Cell engineering is a conglomerate of diverse bioengineering methodologies that intervene in intercellular/extracellular molecular targets of gene editing, metabolism, drug/protein regulation, and other important functionality endowment processes.
About the study
In the present study, researchers used a three-step process to construct ARMFUL. Next, they constructed bifunctional ARMFUL/M1 macrophages. Further, they evaluated the functionalities of ARMFUL/M1 in vitro. They first tested the anti-M2 polarization capacity of ARMFUL/M1 macrophages.
Next, the team evaluated the phagocytosis ability of engineered ARMFUL/M1 macrophages using fluorescence-activated cell sorting (FACS).
They monitored the phagocytosis process with a live-cell dynamic imaging and analysis system. Furthermore, the researchers tested ARMFUL/M1 macrophages in vivo in a B16F10 melanoma-bearing mouse model.
Results and conclusions
Compared to their non-engineered counterparts, ARMFUL/M1 resisted M2 polarization. Ribonucleic acid (RNA) sequencing analysis of ARMFUL/M1 with/without interleukin-4 (IL-4) treatment resisted M2 polarization by inhibiting colony-stimulating factor 1 receptor (CSF1R).
A gene ontology (GO) enrichment analysis also confirmed that they had enhanced immunological functions.
As expected, ARMFUL/M1 macrophages also showed enhanced tumor phagocytosis ability.
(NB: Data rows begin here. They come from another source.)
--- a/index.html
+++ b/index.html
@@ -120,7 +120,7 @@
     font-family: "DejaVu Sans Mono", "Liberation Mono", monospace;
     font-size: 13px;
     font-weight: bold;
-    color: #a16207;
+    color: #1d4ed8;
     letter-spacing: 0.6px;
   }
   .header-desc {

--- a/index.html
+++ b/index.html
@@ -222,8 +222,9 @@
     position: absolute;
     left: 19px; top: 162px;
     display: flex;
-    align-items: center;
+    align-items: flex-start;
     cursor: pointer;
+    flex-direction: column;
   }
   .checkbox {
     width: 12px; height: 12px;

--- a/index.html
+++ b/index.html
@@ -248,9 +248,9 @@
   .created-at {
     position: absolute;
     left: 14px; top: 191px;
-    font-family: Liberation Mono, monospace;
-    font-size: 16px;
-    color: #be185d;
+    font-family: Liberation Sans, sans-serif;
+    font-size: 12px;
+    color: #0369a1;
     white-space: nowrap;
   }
Besides excellent anti-M2 polarization and enhanced tumor phagocytosis ability, ARMFUL/M1 macrophages exhibited antigen-presenting capacity (APC), which activates the adaptive arm of immunity against tumors.
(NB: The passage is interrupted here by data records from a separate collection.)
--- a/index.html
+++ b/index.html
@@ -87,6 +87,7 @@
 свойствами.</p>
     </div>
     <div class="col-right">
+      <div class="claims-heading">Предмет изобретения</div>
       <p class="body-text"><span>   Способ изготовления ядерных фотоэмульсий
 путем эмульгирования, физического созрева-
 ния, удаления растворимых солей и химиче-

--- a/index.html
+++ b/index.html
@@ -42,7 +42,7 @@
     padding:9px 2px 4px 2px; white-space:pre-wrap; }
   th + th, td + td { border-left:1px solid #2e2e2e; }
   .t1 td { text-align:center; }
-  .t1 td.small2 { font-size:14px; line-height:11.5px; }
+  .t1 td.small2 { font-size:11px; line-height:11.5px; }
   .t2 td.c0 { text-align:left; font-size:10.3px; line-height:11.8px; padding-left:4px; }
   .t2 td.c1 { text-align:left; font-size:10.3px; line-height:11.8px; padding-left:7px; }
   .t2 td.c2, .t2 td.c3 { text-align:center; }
In vivo, ARMFUL/M1 retained their M1 phenotype in solid tumors and repolarized aboriginal protumorigenic tumor-associated macrophages (TAMs) toward the M1 phenotype to effectively remodel the tumor microenvironment. Subsequently, they activated the immunity of systemic T cells to inhibit distant tumor progression.
According to the authors, the study developed a membrane fusion–mediated cell engineering technique, which is the first to utilize the membrane fusion effect for cell engineering to construct multifunctional effector cells.
They used ARMFUL, specialized membrane-fusogenic liposomes, to engineer M1 phenotype macrophages with multiple functionalities in a single step for enhancing ACT against solid tumors.
At the same time, ARMFUL simultaneously transported the core payload and a modified lipid shell to the cytosol and cell membrane, respectively.
This spatial distribution refined the efficiency of two engineering drugs, thereby improving the tumor phagocytic ability of macrophages and their anti-M2 polarization capacity.
This makes this approach unique from all existing sole-target engineered cellular therapeutics aimed at one active site target for remolding.
All macrophages armed with ARMFUL had higher antitumor efficacy. With chimeric antigen receptors cell therapy (CAR), they could have many more biomedical applications and be highly clinically useful.
In the future, ARMFUL could be adapted to accommodate other combinations of cell engineering reagents. It would facilitate the development of different types of adaptive effector cells with diverse functionalities, which might turn ARMFUL into a universal platform to personalize cell behaviors/functions for the improved antitumor effect of ACTs.
Likewise, ARMFUL could help remold a larger set of immune effector cells used in ACT, e.g., NK and stem cells. In other words, it is a versatile toolbox for designing personalized and effective cell-based immunotherapies for cancer treatment.